I am afraid I didn't set default values here.

[m1093782566]

I think I have almost found out how to fix the defaulting issue - I need to hack pkg/api/fuzzer/fuzzer.go.

@thockin
Please see if the changes are fine. I apologize again for introducing the serious bug. Soooooorry...

[m1093782566]

When we read it out of the API, I thought it should get defaulted again, as
it transitions from internal to versioned.

It's true.

[thockin]

we probably should fuzz affinity explicitly. There are many examples to follow, but basically declare a slice of valid values, pick a random number mod the length of that slice, set the value and THEN do this fixup.
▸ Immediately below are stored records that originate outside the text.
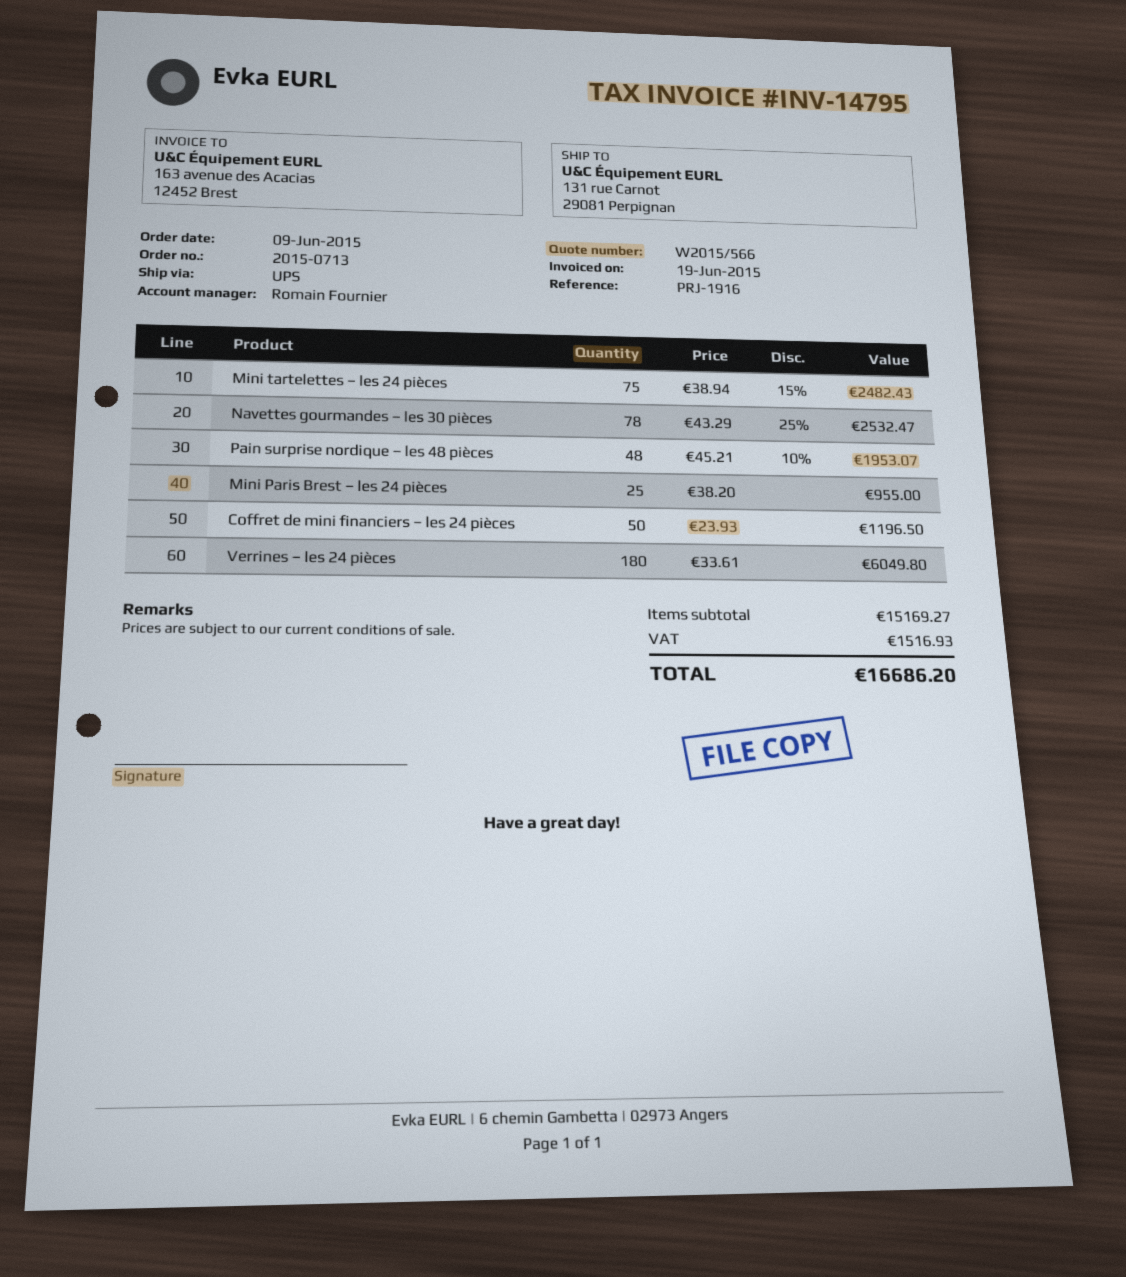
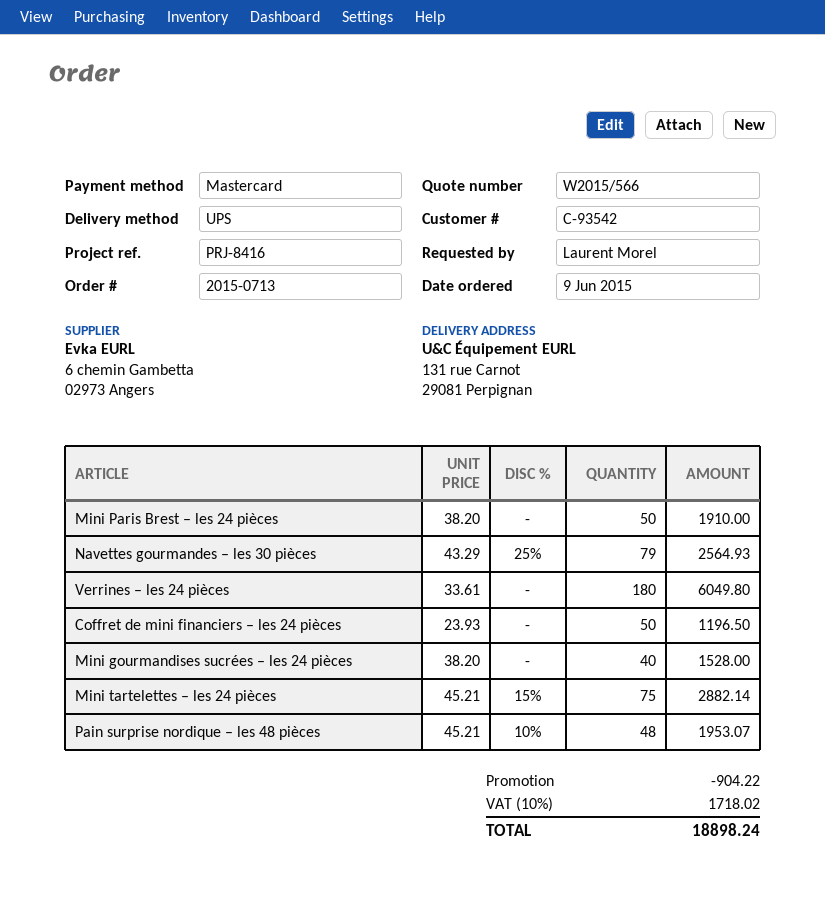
reference: PRJ-1916 -> PRJ-8416
Mini tartelettes – les 24 pièces: 75 x 38.94 - 15% = 2482.43 -> 75 x 45.21 - 15% = 2882.14
Navettes gourmandes – les 30 pièces: 78 x 43.29 - 25% = 2532.47 -> 79 x 43.29 - 25% = 2564.93
Mini Paris Brest – les 24 pièces: 25 x 38.20 = 955.00 -> 50 x 38.20 = 1910.00
Mini gourmandises sucrées – les 24 pièces: none -> 40 x 38.20 = 1528.00
discount: none -> 904.22
tax: 1516.93 -> 1718.02
total: 16686.20 -> 18898.24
Basically every enumerated field should go through this.

[thockin]

The chance of the fuzzer choosing a valid string is ~0

[m1093782566]

ACK. Please see if the changes are fine.

PS. Since there is a restriction on affinity type and affinity config - config is required when type is ClientIP. So, I employ a temporary struct,

struct {
	affinityType   api.ServiceAffinity
	affinityConfig *api.SessionAffinityConfig
}

to describe the relationship between them.

[thockin]

This was in some form of the original PR, Iknow I looked at it. Github tools ... ugh. Yes, defaulting is necessary

[m1093782566]

/test pull-kubernetes-e2e-gce-bazel

[m1093782566]

kindly ping @smarterclayton

Can you help reviewing this PR when you have a chance?

[thockin]

if we really want to fuzz this, we should do:

possible := []string{ api.ServiceAffinityNone, api.ServiceAffinityClientIP }
ss.SessionAffinity = possible[random % len(possible)]
switch ss.SessionAffinity {
case api.ServiceAffinityClientIP:
  ss.SessionAffinityConfig = new(api.SessionAffinityConfig)
  ss.SessionAffinityConfig.ClientIP = new(api.ClientIPConfig)
  ss.SessionAffinityConfig.ClientIP.TimeoutSeconds = random() % api.SessionAffinityMax
}

[m1093782566]

Thanks for your good example :)

[thockin]

Don't forget || obj.Spec.SessionAffinityConfig.ClientIP == nil || obj.Spec.SessionAffinityConfig.ClientIP.TimeoutSeconds == 0

[m1093782566]

Yes, I agree. But, do you mean obj.Spec.SessionAffinityConfig.ClientIP.TimeoutSeconds == nil?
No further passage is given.